# Energy Saving Globes



## bludmonkey (Oct 9, 2008)

In the spirit of being environmentally friendly (and partly because my parents are paying the electricity and i feel guilty running hundreds of watts of lighting) i am wondering how plants grow under regular energy saving bulbs.

I saw cool white lights that emit 100W of light but only require 11W, and warm white bulbs which have similar output. So i am wondering if plants will do well under this because i can light both my tanks much more strongly, while the energy savers total wattage doesnt even add up to 1 of the ballasts that are running my flourescent lights. 

Will the colour of the lighting mean that the plants wont grow well. Somebody told me that if you combine warm and cool flourescent lighting you get amazing growth but im not sure. I dont want to spend money buying fittings and globes if im not sure that i will get lots of growth, as well as a nice bright tank, i dont want it to have an orange tint from the warm whites.


----------



## hoppycalif (Apr 7, 2005)

All fluorescent bulbs are energy saving bulbs. They produce 10X the light that an incandescent bulb produces. But, we mean fluorescent bulb watts when we talk about watts per gallon, not incandescent bulbs. So, you are already using energy saving bulbs. If you want to save your parents electricity costs, switch to T5 bulbs with individual reflectors. They will save up to about half the wattage of other fluorescent bulbs. (Always beware when someone tells you you can save up to some value! That means that is the most you will save, but the least is zero.)


----------



## bludmonkey (Oct 9, 2008)

Well the bulbs i mean are the new screw in ones, as opposed to the tube kind. For example I currently have two 40w tubes in my tank and one 40w in another, so in all its 120w. But according to these new phillips screw in types i can get "up to" 300w of output for only 33w (400 for 40w, etc. etc.) 

Even if they dont each output exactly 100w, they are pretty bright little lights. So im sure on the whole i will get at least MORE light than i am currently, with less energy usage. The other question is will my plants be growing better than if i use special tubes meant for plant growth? even if i have say "200w" of output rather than 80w of specific tubes for plants.


----------



## Fortuna Wolf (Feb 3, 2007)

Any tube type fluorescent is going to be more efficient than a spiral type. The spirals lose between 1/2 to 3/4 of their light due to restrike regardless of reflector whereas a tube will lose from none to 1/2 depend on reflector design.

In addition the screw in bulbs aren't as efficient in giving photosynthetically active radiation as a plant growth tube bulb. 

The X watt equivalent is X incandescent watts.


----------



## bludmonkey (Oct 9, 2008)

Oh ok, so if im using a 40w fluorescent tube it is essentially the same of using 40w of the energy saving bulbs, only the light is more evenly distributed? 

Does anybody know if there is any truth in the warm/white cool white thing?

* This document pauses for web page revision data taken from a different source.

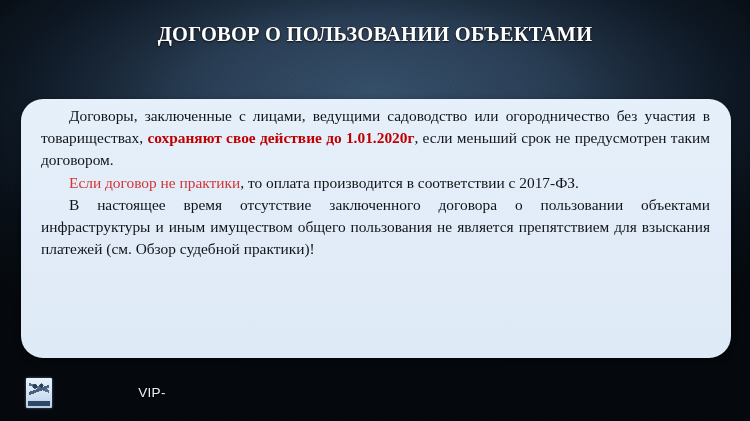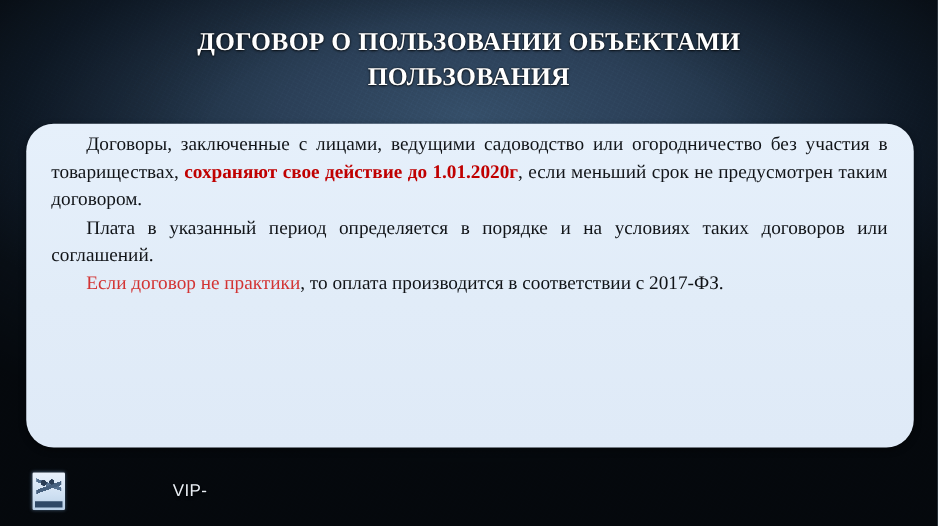--- a/index.html
+++ b/index.html
@@ -174,31 +174,30 @@
 </head>
 <body>
 
 <div id="slide">
 
   <div id="texture"></div>
   <div id="vignette"></div>
 
   <h1 id="title">
     <span class="tl">ДОГОВОР О ПОЛЬЗОВАНИИ ОБЪЕКТАМИ</span>
-    <span class="tl">ПОЛЬЗОВАНИЯ</span>
   </h1>
 
   <div id="card">
 
     <p class="para"><span>Договоры, заключенные с лицами, ведущими садоводство или огородничество без участия в товариществах, </span><span class="red-bold">сохраняют свое действие   до 1.01.2020г</span><span>, если меньший срок не предусмотрен таким договором.</span></p>
 
-    <p class="para">Плата в указанный период определяется в порядке и на условиях таких договоров или соглашений.</p>
 
     <p class="para"><span class="red">Если договор не практики</span><span>, то оплата производится в соответствии с 2017-ФЗ.</span></p>
 
+    <p class="para">В настоящее время отсутствие заключенного договора о пользовании объектами инфраструктуры и иным имуществом общего пользования не является препятствием для взыскания платежей (см. Обзор судебной практики)!</p>
 
   </div>
 
   <div id="watermark">
     <div id="wm-logo">
       <div class="lg-fig"></div>
       <div class="lg-bar"></div>
     </div>
     <div id="wm-text">
       <span>VIP-</span>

Or is it just best to use two or three 40w tubes with the blue/red colours (the one that appears purple) and perhaps a regular white fluorescent light for appearance?


----------



## hoppycalif (Apr 7, 2005)

Undoubtably there are advantages in plant growth to using bulbs that provide a spectra that matches the plants needs as closely as possible. But, equally undoubtable is that you can grow plants very well with almost any spectra bulbs. So, in my opinion, the best criteria for selecting fluorescent bulbs is what looks best to you, and what fits your budget best. My experience is that bulbs that give what looks like a weird pinkish violet color when you first see them, make the reds in fish and plants look outstanding in the aquarium. After a day or two, you don't notice the weirdness anymore.

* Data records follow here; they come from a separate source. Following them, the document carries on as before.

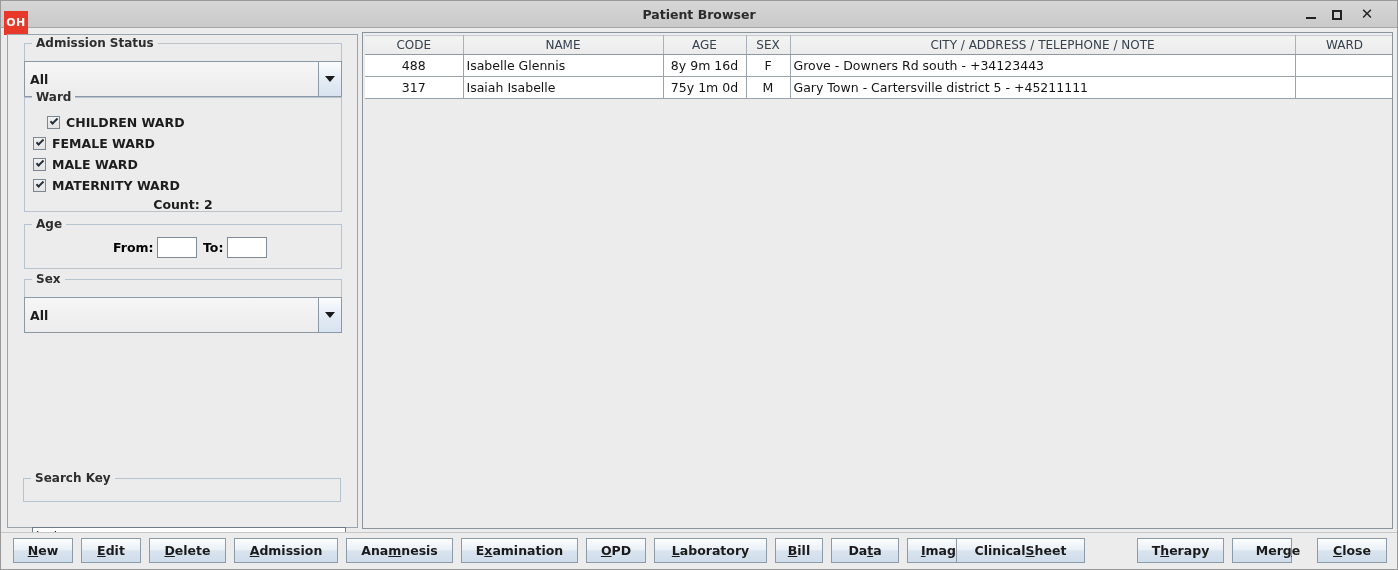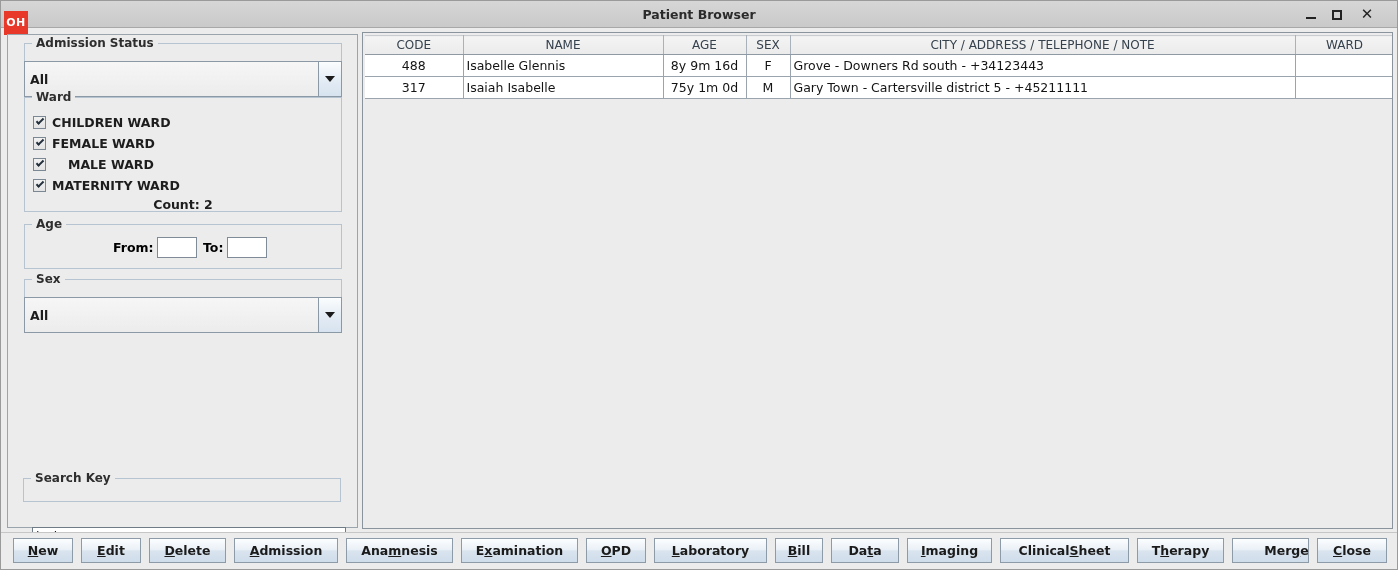--- a/index.html
+++ b/index.html
@@ -275,33 +275,33 @@
     <div class="combo" style="left:16px; top:26px; width:318px;">
       <div class="combo-value">All</div>
       <div class="combo-arrow">
         <span class="arrow-tri"></span>
       </div>
     </div>
 
     <div class="group" style="left:16px; top:62px; width:318px; height:115px;">
       <div class="group-title">Ward</div>
 
-      <div class="cbrow" style="top:15px;">
+      <div class="cbrow" style="top:15px;margin-left:14px;">
         <span class="cbox">
             <span class="tick"></span>
           </span>
         <span class="cblabel">CHILDREN WARD</span>
       </div>
       <div class="cbrow" style="top:36px;">
         <span class="cbox">
             <span class="tick"></span>
           </span>
         <span class="cblabel">FEMALE WARD</span>
       </div>
-      <div class="cbrow" style="top:57px;gap:16px;">
+      <div class="cbrow" style="top:57px;">
         <span class="cbox">
             <span class="tick"></span>
           </span>
         <span class="cblabel">MALE WARD</span>
       </div>
       <div class="cbrow" style="top:78px;">
         <span class="cbox">
             <span class="tick"></span>
           </span>
         <span class="cblabel">MATERNITY WARD</span>
@@ -418,31 +418,31 @@
       </div>
     <div class="btn" style="left:830px;  width:68px;">
         <span>Da</span>
         <u>t</u>
         <span>a</span>
       </div>
     <div class="btn" style="left:906px;  width:85px;">
         <u>I</u>
         <span>maging</span>
       </div>
-    <div class="btn" style="left:999px;  width:129px;">
+    <div class="btn" style="left:955px;  width:129px;">
         <span>Clinical </span>
         <u>S</u>
         <span>heet</span>
       </div>
     <div class="btn" style="left:1136px; width:87px;">
         <span>T</span>
         <u>h</u>
         <span>erapy</span>
       </div>
-    <div class="btn" style="left:1231px; width:77px;padding-left:32px;">
+    <div class="btn" style="left:1231px; width:60px;padding-left:32px;">
         <span>Mer</span>
         <u>g</u>
         <span>e</span>
       </div>
     <div class="btn" style="left:1316px; width:70px;">
         <u>C</u>
         <span>lose</span>
       </div>
   </div>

I hope the ultra high science in this comment doesn't throw you8-[


----------



## bludmonkey (Oct 9, 2008)

Ya i have one of the pinkish/purplish bulbs in my tank as well as a cool white fluorescent tube. its been running for about a month (i think) and the plant growth seems to be ok... I am using a soil substrate almost exactly like i used almost a year ago and i had amazing growth especially with a fern/bush looking stem plant. It pretty much died out in my other tank and now that i have moved it to this tank it has grown a very very small amount. My dwarf hygro is growing pretty ok, but nothing impressive. So i dont know if its the lighting or what, or perhaps the plants just havnt had enough time to settle in...?

The tank is 100L, (25 gallon i think?) and the two lights i mentioned before are each 40w. granted to purple one is about a year old.


----------



## hoppycalif (Apr 7, 2005)

Do you fertilize those tanks? With 80 watts of light and a 25 gallon, roughly, tank, you do need fertilizers. CO2 would help a lot too, but Excel would be adequate if you don't mind the cost and the slower growth.


----------



## bludmonkey (Oct 9, 2008)

Well currently i am not fertilizing the tank that has the most lighting, it does have DIY co2 injection (but i think the lid of the bottle has a bit of a leak, so i need to sort it out) i was fertilizing the other tank for a while but i stopped when i took off the Co2 and reduced the lighting to 1 tube. I do have Sera fertilizer tablets but im assuming that most nutrients for the roots should be gotten from the soil substrate? also im adding a Potassium Nitrate and Magnesium Sulphate solution to the water on water changes for the higher light tank, but i dont think this has any trace nutrients. Would you recommend using the tabs or another liquid fertilizer?


----------



## hoppycalif (Apr 7, 2005)

I suggest you read the stickies on the fertilizing forum here, about the EI fertilizing method, and the PPS Pro method. There is a lot of very good information there.


----------



## bludmonkey (Oct 9, 2008)

Ok will do, thanks


----------